À une heure après minuit, ils m’ont ramené, ils m’ont conduit aussitôt devant la maison du capitaine ; ah ! Dieu ! ils m’avaient repêché dans le fleuve. — C’est fait de moi !

Le matin suivant, vers dix heures, on me place devant le régiment ; et je dois alors demander pardon ; et, je le sais d’avance, je ne recevrai pas moins ce que j’ai mérité. Je ne le sais que trop !

Vous tous, chers camarades, vous me voyez aujourd’hui pour la dernière fois ; c’est pourtant le jeune pâtre seul qui en est cause : sa trompe des Alpes me vaut cela. Je le dis tout haut !

Vous, mes trois camarades, mes frères, je ne vous demande qu’une chose : tuez-moi du coup ! n’épargnez pas ma jeune vie ; tirez juste, de manière à ce que la sang jaillisse. — Voilà ce que je vous demande !

Ô roi du ciel. Seigneur ! tire à toi là-haut ma pauvre âme ! Prends-la près de toi dans le ciel ; permets qu’elle reste toujours dans le ciel, toujours près de toi, — et ne m’oublie pas !


La poésie a rarement mieux pris la sensibilité populaire sur le vif.

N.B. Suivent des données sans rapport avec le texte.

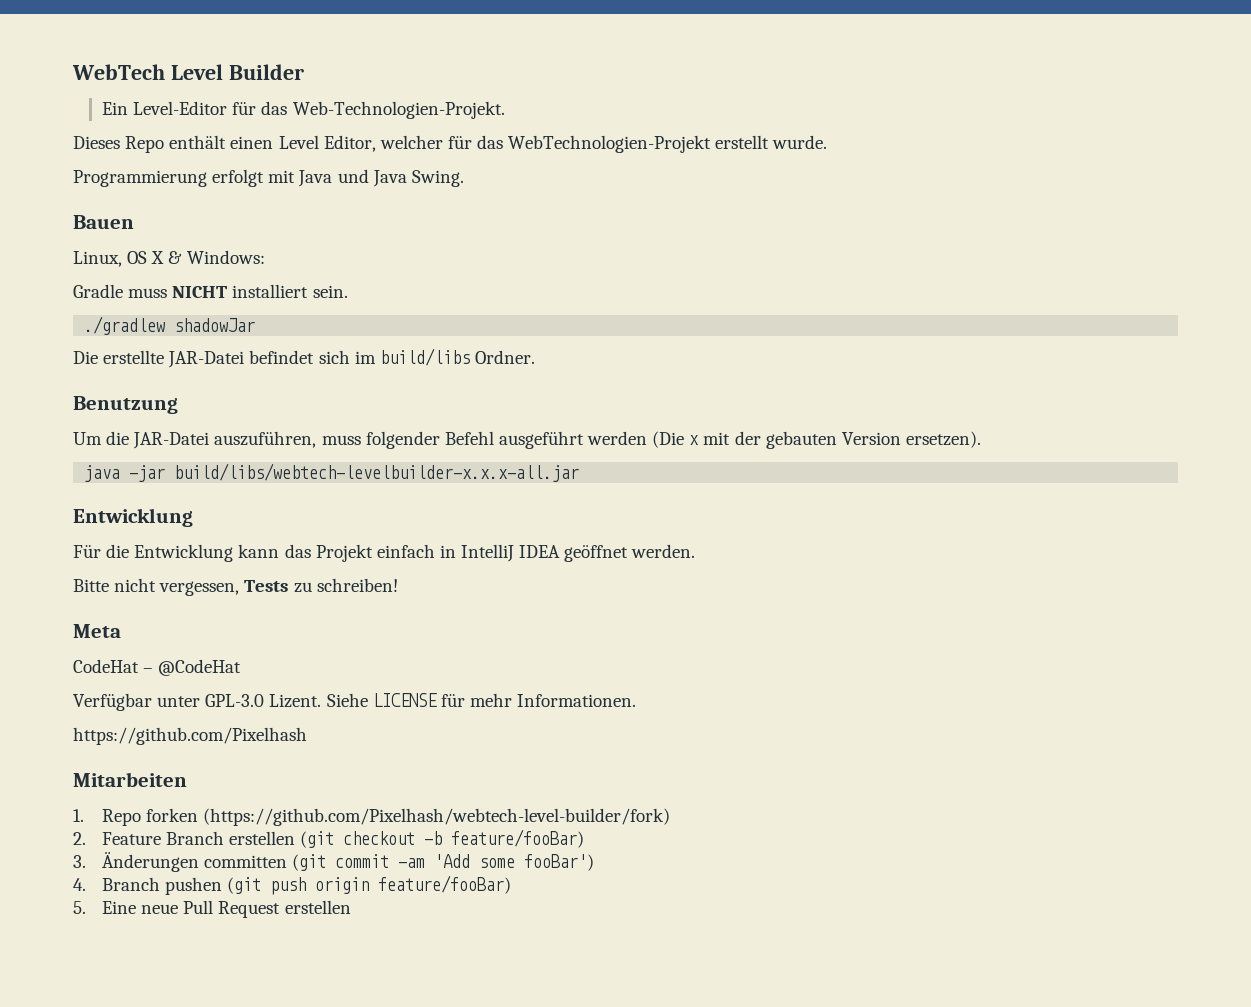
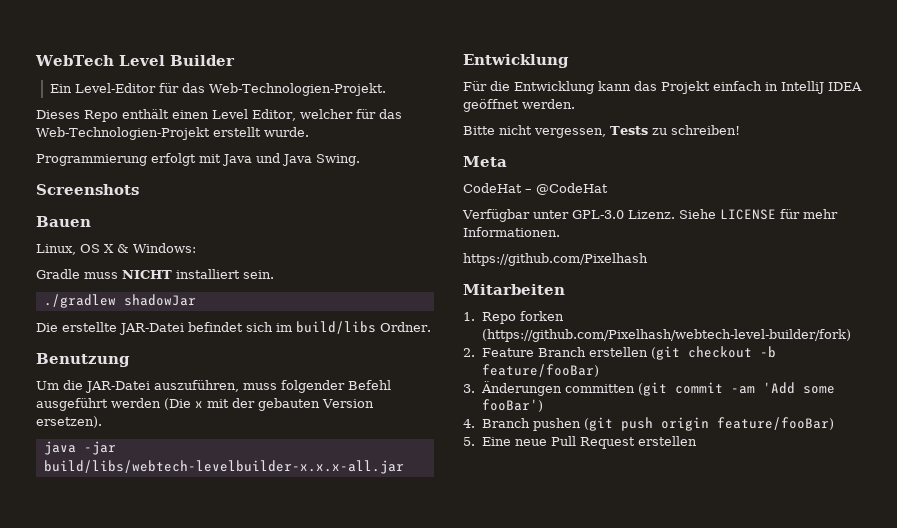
[508,135,712,153] WebTechnologien-Projekt -> [36,127,210,140] Web-Technologien-Projekt
(464, 178) none -> [36,184,139,195] // Screenshots
[269,694,322,708] Lizent. -> [627,210,675,219] Lizenz.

Comme cette douleur est vraie ! comme cette triste histoire se déroule avec un enchaînement naturel de réflexions justes, profondément senties, et où le tour ironique de l’esprit du peuple ajoute encore son charme original ! Mais ce sont les bruits expressif de la complainte allemande qu’il faudrait entendre, avec de la musique de Schubert pour accompagnement ! — « C’est cependant le jeune pâtre seul qui en est cause ! » Savez-vous un cri plus naïvement arraché des entrailles ? Le vers allemand qui dit cela est un pur sanglot.